Il n'y avait pas de matériel disponible pour les tests immunohistochimie ou l'instabilité des microsatellites. Un échantillon d'ADN est disponible à partir du propositus qui a été soumis à une mutation d'analyse. Depuis la famille a adhéré aux critères d'Amsterdam II initialement hMSH2 et hMLH1 analyse de mutation a été entreprise. Aucune mutation ont été identifiés dans la séquence codante soit hMSH2 ou hMLH1 y compris les introns /limites d'exons.
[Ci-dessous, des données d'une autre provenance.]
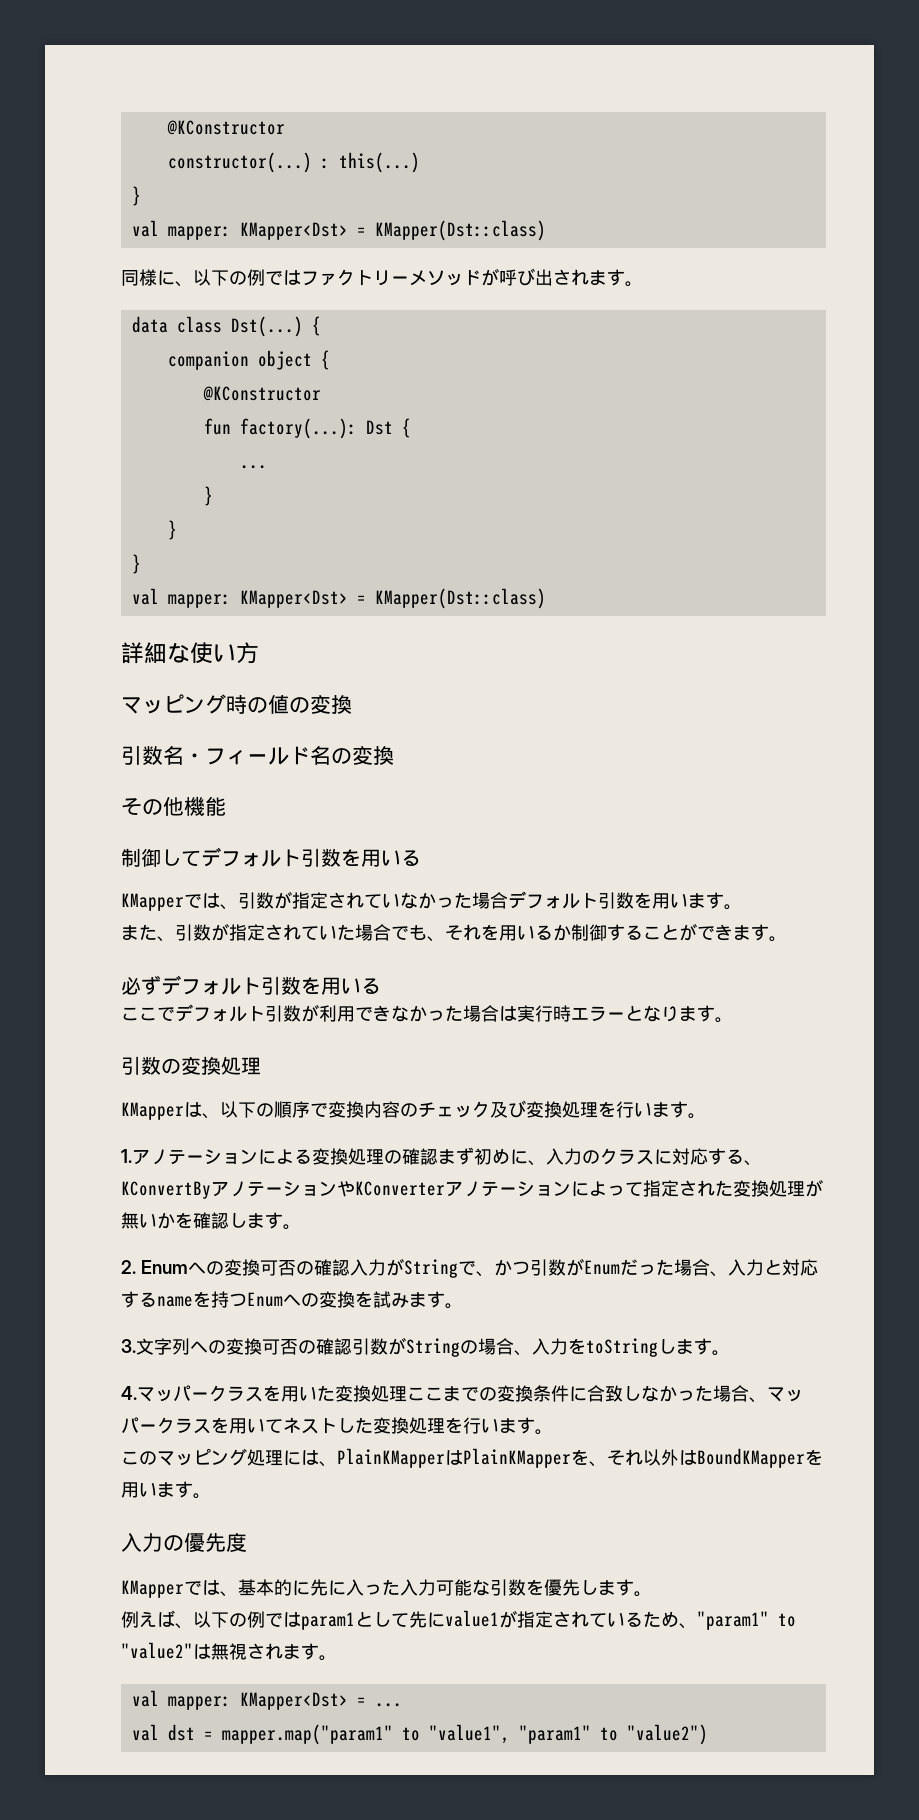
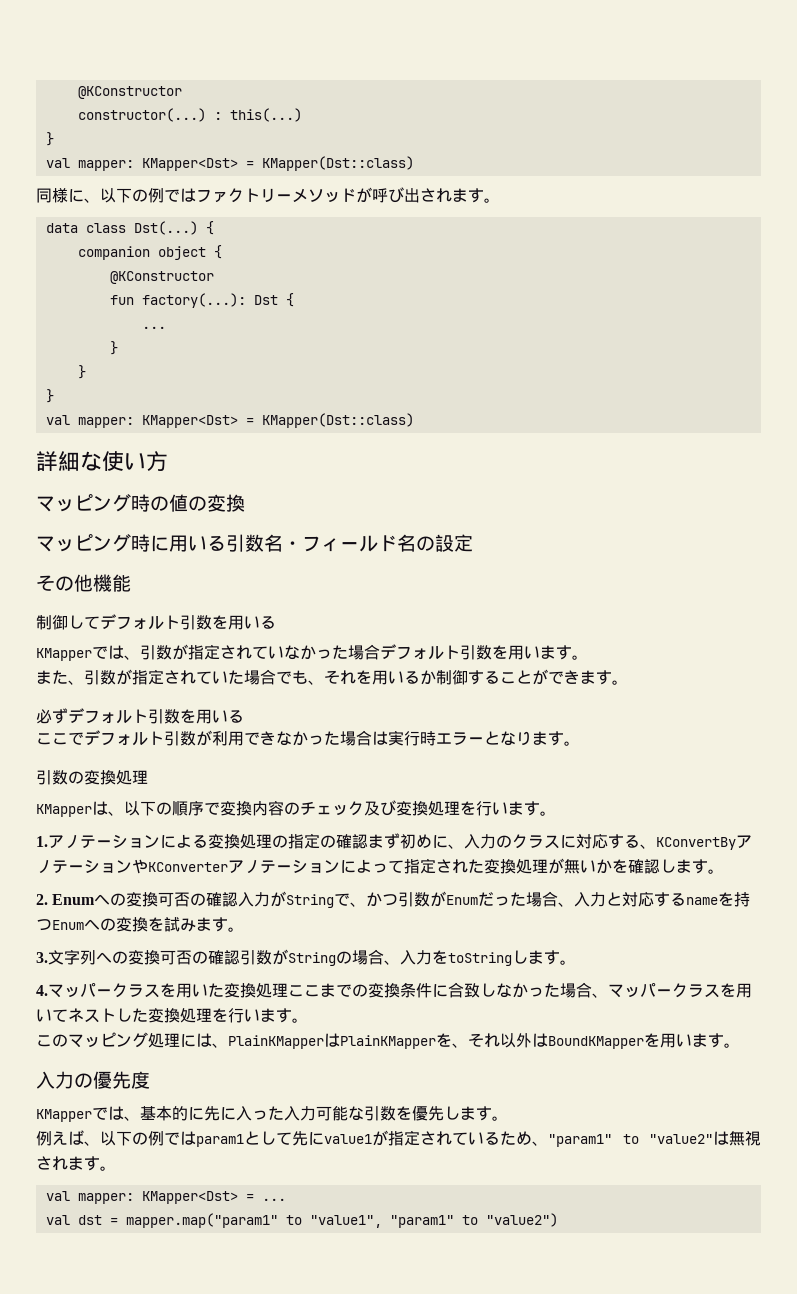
(352, 704) none -> [36,534,226,552] マッピング時に用いる
[352,746,394,765] 変換 -> [435,534,473,552] 設定
(402, 1157) none -> [288,833,336,849] 指定の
Comme il y avait deux personnes atteintes de cancer de l'estomac d'un écran plus de mutation a été entreprise dans le gène E-cadhérine, mais aucun changement délétères ont été identifiés de. Rapport
l'incapacité à identifier des mutations dans hMLH1, hMSH2 ou E-cadhérine suggère qu'il existe probablement d'autres facteurs génétiques sous-jacents de la maladie dans cette famille. Il n'y a toutefois la possibilité qu'une mutation a été manquée dans l'un de ces trois gènes puisque l'analyse de suppression n'a pas été effectuée, ni qu'il a été possible de le faire car il y avait un matériel génétique insuffisante pour permettre que ceci se produise. En outre, étant donné que les patients ont succombé à leurs maladies, il y a plusieurs décennies, il est peu probable que les tests immunohistochimie ou l'instabilité des microsatellites pourrait être effectuée pour évaluer la probabilité de cette famille appartenant à l'entité de HNPCC. E-cadhérine était un candidat probable en raison de la présence de cellules en bague chevalière dans les deux cancers de l'estomac.
Il reste plusieurs possibilités en ce qui concerne ce qui peut avoir eu lieu au sein de cette petite famille. Tout d'abord, il reste possible que ce soit en effet une famille de HNPCC non seulement parce qu'il peut y avoir des mutations dans les deux hMLH1 ou hMSH2 mais aussi nous n'avons pas examiner hMSH6 ou hPMS2. Le gène hPMS2 reste un candidat probable qu'il a été associé à des cas héréditaires récessives du syndrome de Turcot [9]. En outre, hPMS2 réside sur le chromosome 7 et est entouré par des pseudogènes, dont certains sont exprimés quoique à des niveaux nettement inférieurs à ceux de type sauvage hPMS2. Depuis un nouveau locus pour chordome a également été identifié sur le chromosome 7, il reste la possibilité que, dans cette famille ces deux résultats ne sont pas sans rapport. Malheureusement, nous ne saurons jamais la réponse à cela car il y a du matériel restant insuffisant pour étudier à partir du propositus et les échantillons de tumeur prélevés sur les autres membres de la famille ne sont plus disponibles. En ce qui concerne le père du proband nous ne savons pas si l'aplasie congénitale de la cuisse gauche a été liée à la maladie dans cette famille.
En résumé, cette famille ne représente pas seulement un défi par rapport à l'identification d'une prédisposition génétique mais aussi, si les membres de la famille étaient vivants aujourd'hui, pour le conseil génétique.